Git and GitHub for System Administrators: A Practical Guide

Git is version control software that tracks changes in files over time. System administrators use it to manage PowerShell scripts, configuration files, infrastructure documentation, and runbooks — anything that changes and needs a history. Without version control, you rely on file copies, timestamps, and memory to understand what changed and when.

GitHub is a cloud platform that stores Git repositories remotely. It adds backup, access from multiple machines, and a foundation for collaboration. This guide walks through Git and GitHub from first setup to everyday workflows. All examples use Windows 10/11 and PowerShell, with C:\Projects\AdminScripts as the working directory throughout.


Requirements

Before starting, make sure the following are in place.

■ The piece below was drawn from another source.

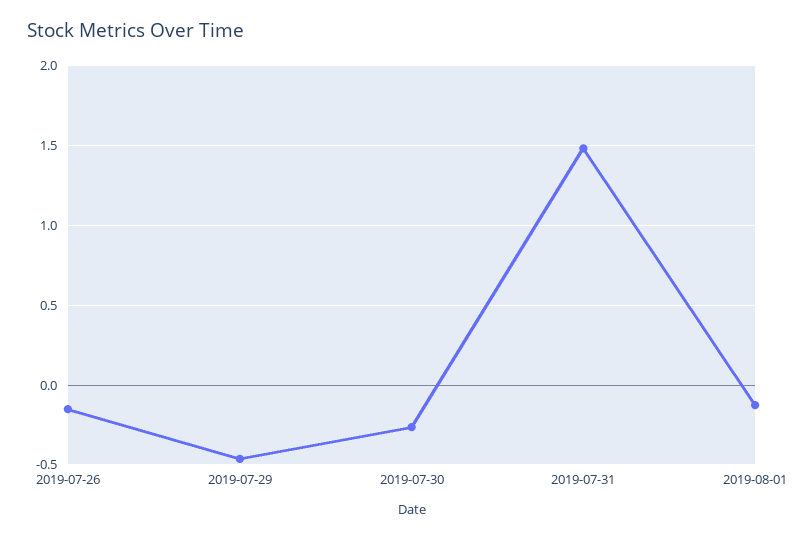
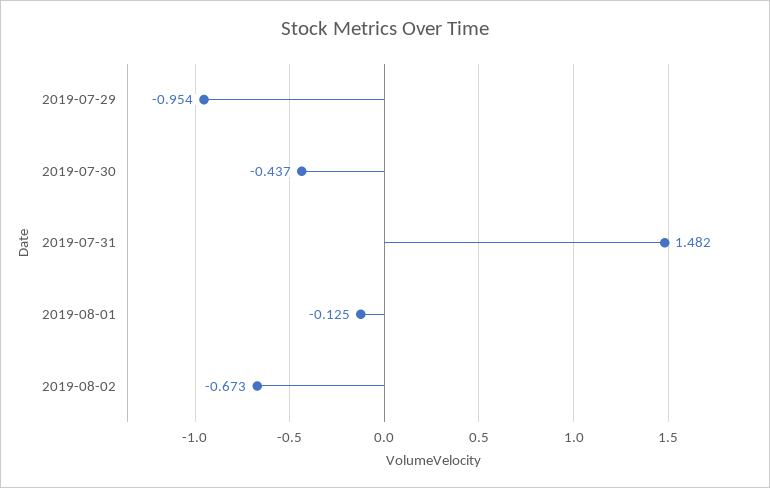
2019-07-26: -0.15 -> none
2019-07-29: -0.45 -> -0.954
2019-07-30: -0.25 -> -0.437
2019-08-02: none -> -0.673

  • Git for Windows — download and install from git-scm.com/download/win. Use default installer options. Git will be available in PowerShell after installation.
  • GitHub account — register at github.com. A free account covers everything in this guide.
  • PowerShell 5.1 or later — built into Windows 10/11. PowerShell 7+ also works.
  • No administrator rights required for most steps.

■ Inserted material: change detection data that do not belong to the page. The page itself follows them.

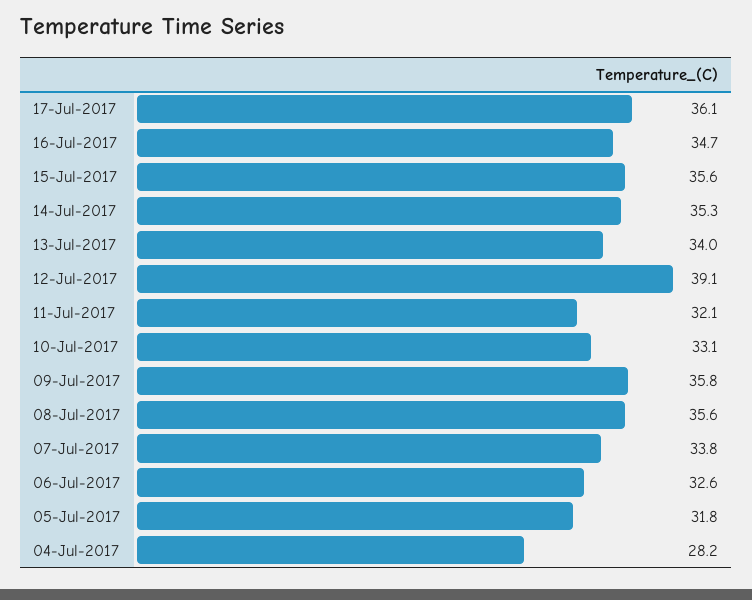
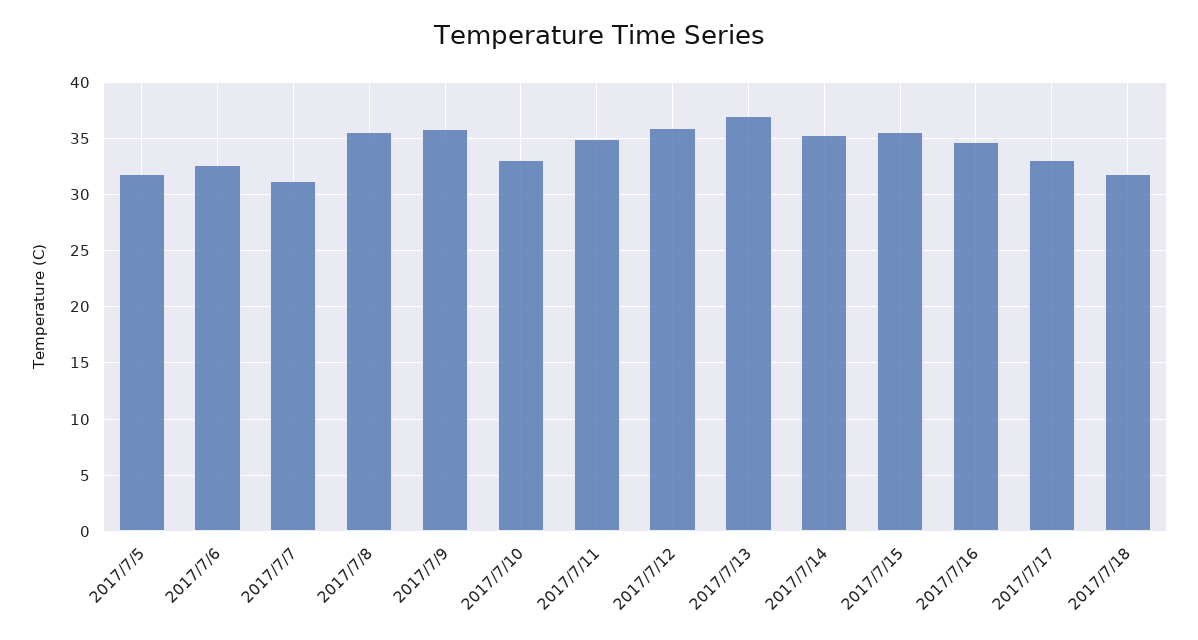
17-Jul-2017: 36.1 -> 33
13-Jul-2017: 34 -> 37
12-Jul-2017: 39.1 -> 36
11-Jul-2017: 32.1 -> 35
07-Jul-2017: 33.8 -> 31
04-Jul-2017: 28.2 -> none
2017/7/18: none -> 32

After installing Git, verify it is available:

git --version

Expected output:

git version 2.x.x.windows.x

Set your identity. Git requires this before you can make your first commit:

git config --global user.name "Your Name"
git config --global user.email "your@email.com"
git config --global init.defaultBranch main

Project Setup

Create the working directory and initialize a Git repository inside it:

New-Item -ItemType Directory -Path "C:\Projects\AdminScripts"
Set-Location "C:\Projects\AdminScripts"
git init

Expected output:

Initialized empty Git repository in C:/Projects/AdminScripts/.git/
Note: git init creates a hidden .git folder inside your project directory. This folder contains the entire repository history, configuration, and internal state. Do not delete or modify it manually.

[Screenshot placeholder — PowerShell window showing git init output]


Your First Commit

A commit is a saved snapshot of your project at a specific point in time. It records what changed, when, and who made the change. You can return to any commit at any point.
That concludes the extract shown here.